Will Jagy comments on "Why do algebra texts almost always DEFINE rings to be associative?" (9911)

2010-10-28T10:50:09-07:00

They also have those Jordan algebras, like the almonds.

http://zakuski.math.utsa.edu/~kap/superalgebra.html

David Speyer comments on "Why do algebra texts almost always DEFINE rings to be associative?" (9910)

2010-10-28T10:45:00-07:00

Oops, didn't realize that Matt Emerton had already answered this.

David Speyer comments on "Why do algebra texts almost always DEFINE rings to be associative?" (9909)

2010-10-28T10:44:24-07:00

I assume the result Ben was thinking of is: Let g be a Lie algebra over a field of characteristic zero. Let U be the universal enveloping algebra and Delta the coproduct U \to U \otimes U. Then g can be recovered from (Delta, U) as the set of primitive elements: An element f of U is in g if and only if Delta(f) = f \otimes 1 + 1 \otimes f.

Note that, in characteristic p, if f is primitive then so is f^p, so this result does not hold. However, I believe that there is some more complicated recipe so that g can still be recovered from (Delta, U) in characteristic p.

Actually, that makes me curious: Can we have two nonisomorphic Lie algebras with isomorphic enveloping algebras, if we ignore the Hopf structure?

Pete L. Clark comments on "Why do algebra texts almost always DEFINE rings to be associative?" (9908)

2010-10-28T09:50:52-07:00

@Harry and Matt,

Yes, I had known that the universal enveloping algebra gives an equivalence of module categories, but that's not as strong as I had wanted. The statement about the Hopf algebra structure certainly satisfies me though. Thanks.

Emerton comments on "Why do algebra texts almost always DEFINE rings to be associative?" (9906)

2010-10-28T01:03:19-07:00

Dear Pete and Harry,

Certainly modules for the enveloping algebra are the same as modules for the Lie algebra (just as modules for the group ring of a group are the same as modules for the group). But also, if you include the Hopf algebra structure on the enveloping algebra, then the Lie algebra can be recovered as the subspace of primitive elements.

Best wishes,

Matt

Harry Gindi comments on "Why do algebra texts almost always DEFINE rings to be associative?" (9905)

2010-10-27T23:58:13-07:00

@Pete: If I had to guess, I would think that it's something like Morita equivalence. Either that or he's just saying that the universal enveloping algebra functor is full and faithful (something which I'm not actually sure of).

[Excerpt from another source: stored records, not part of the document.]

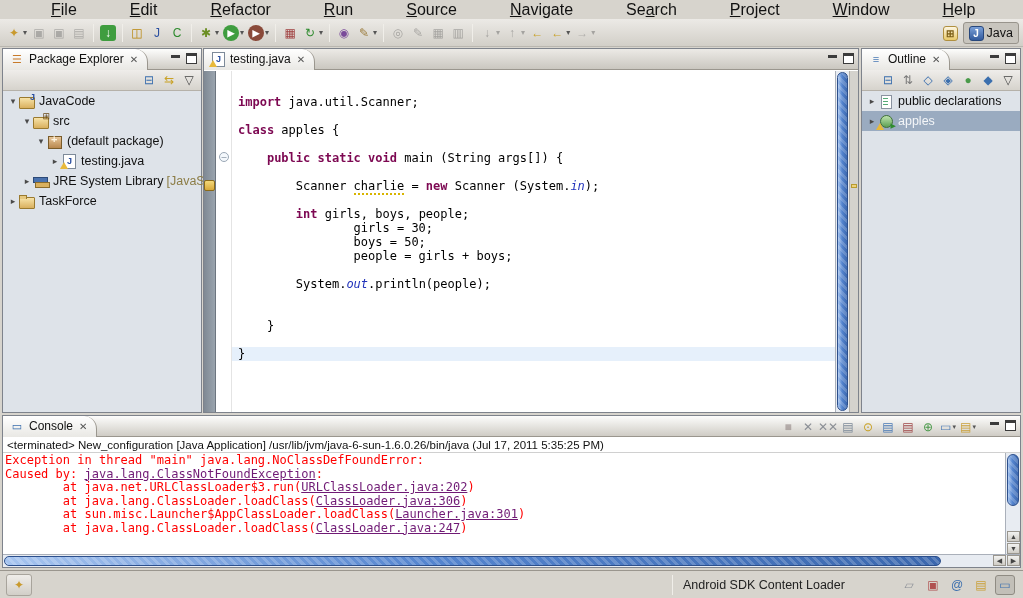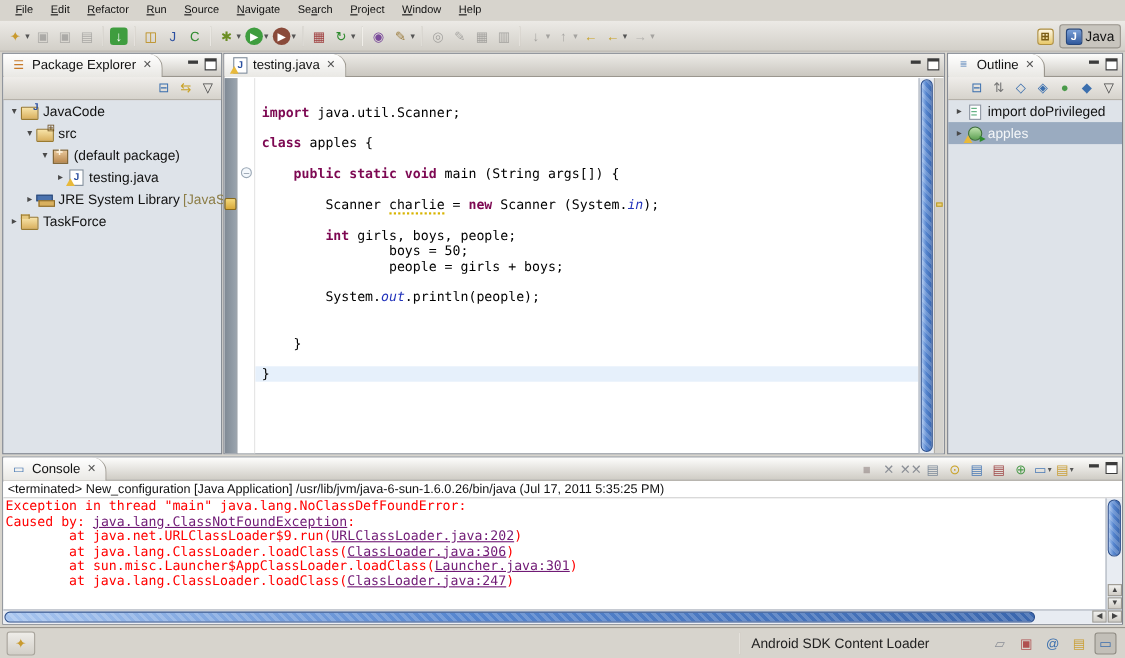"File" .menu-item { font-size: 10px -> 16px; margin-left: none -> 37px }
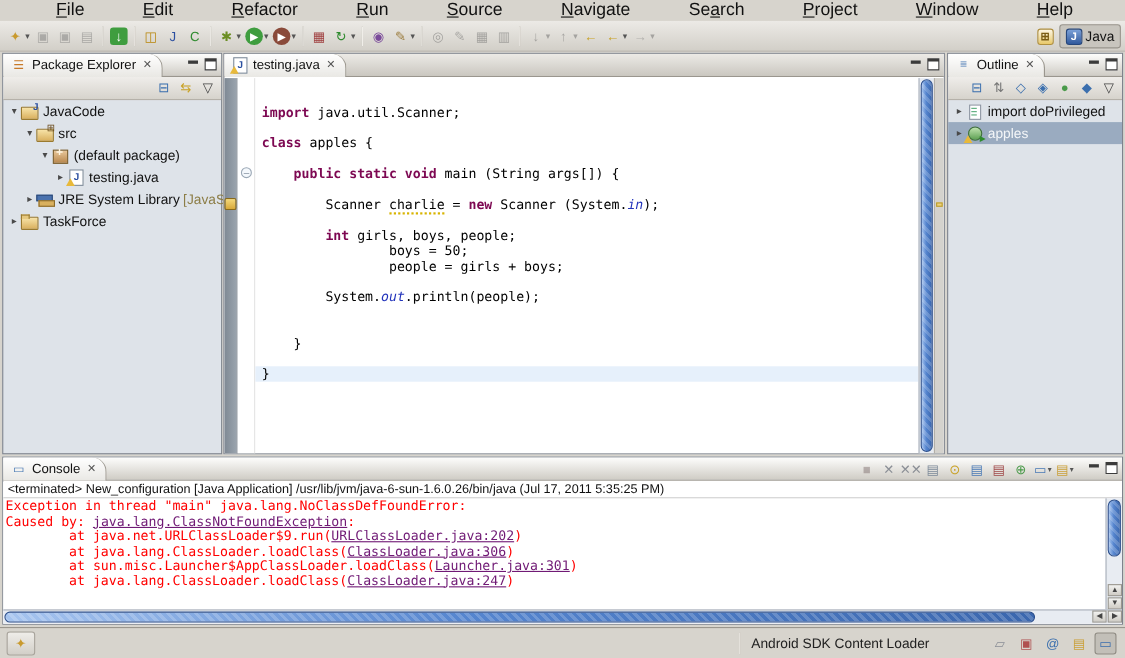"import doPrivileged" span.tlabel { text: import doPrivileged -> public declarations }
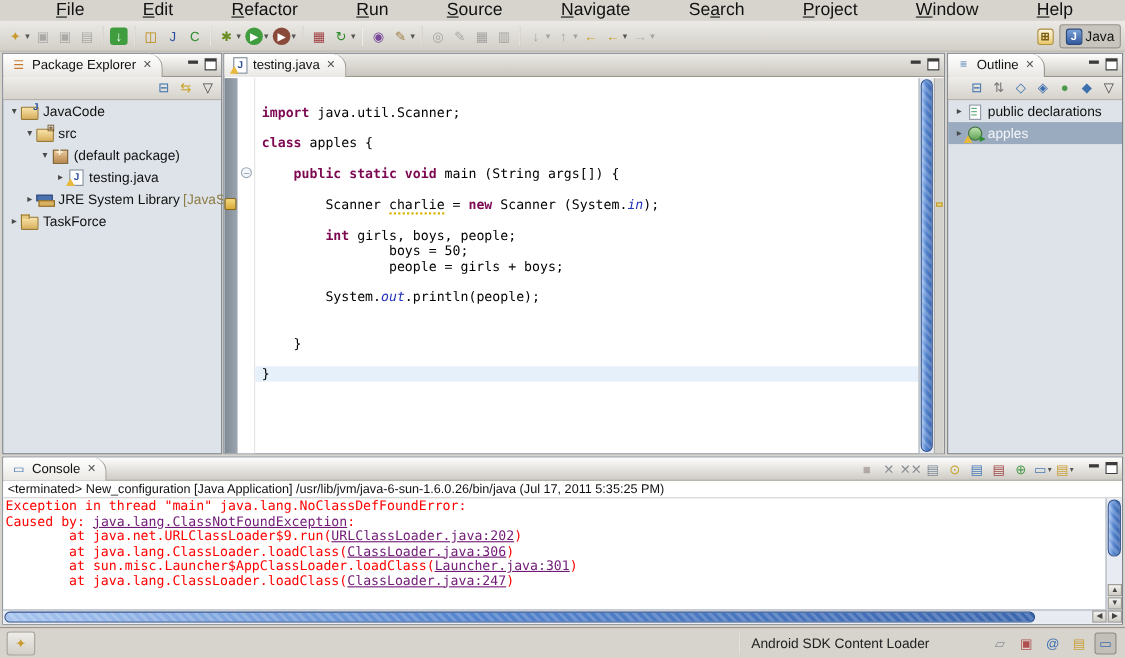"girls = 30;" div.cline { html: none -> <div><span> girls = 30;</span></div> }
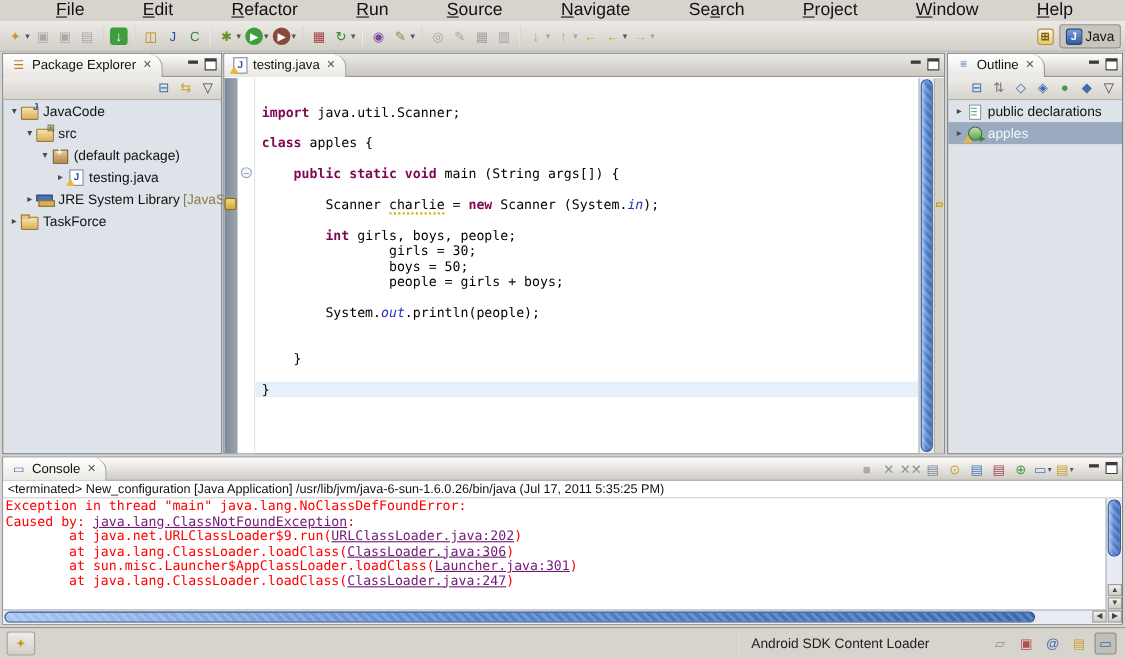"at java.net.URLClassLoader$9.run(" span { text: java.net.URLClassLoader$9.run -> java.net.URLClassLoader$3.run }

Pete L. Clark comments on "Why do algebra texts almost always DEFINE rings to be associative?" (9904)

2010-10-27T23:14:14-07:00

@Ben: as a nonexpert on Lie algebras, I'm curious: is there a precise statement of "basically all information about it"? Perhaps some kind of categorical equivalence?

Ben Webster comments on "Why do algebra texts almost always DEFINE rings to be associative?" (9903)

2010-10-27T23:06:59-07:00

Actually, the theory of Lie algebras is a subset of the theory of associative rings (at least if you're willing to include Hopf algebras), since the universal enveloping algebra of a Lie algebra actually contains basically all information about it. This is what makes the existence of a separate top level AMS classification for "Nonassociative rings and algebras" so idiotic.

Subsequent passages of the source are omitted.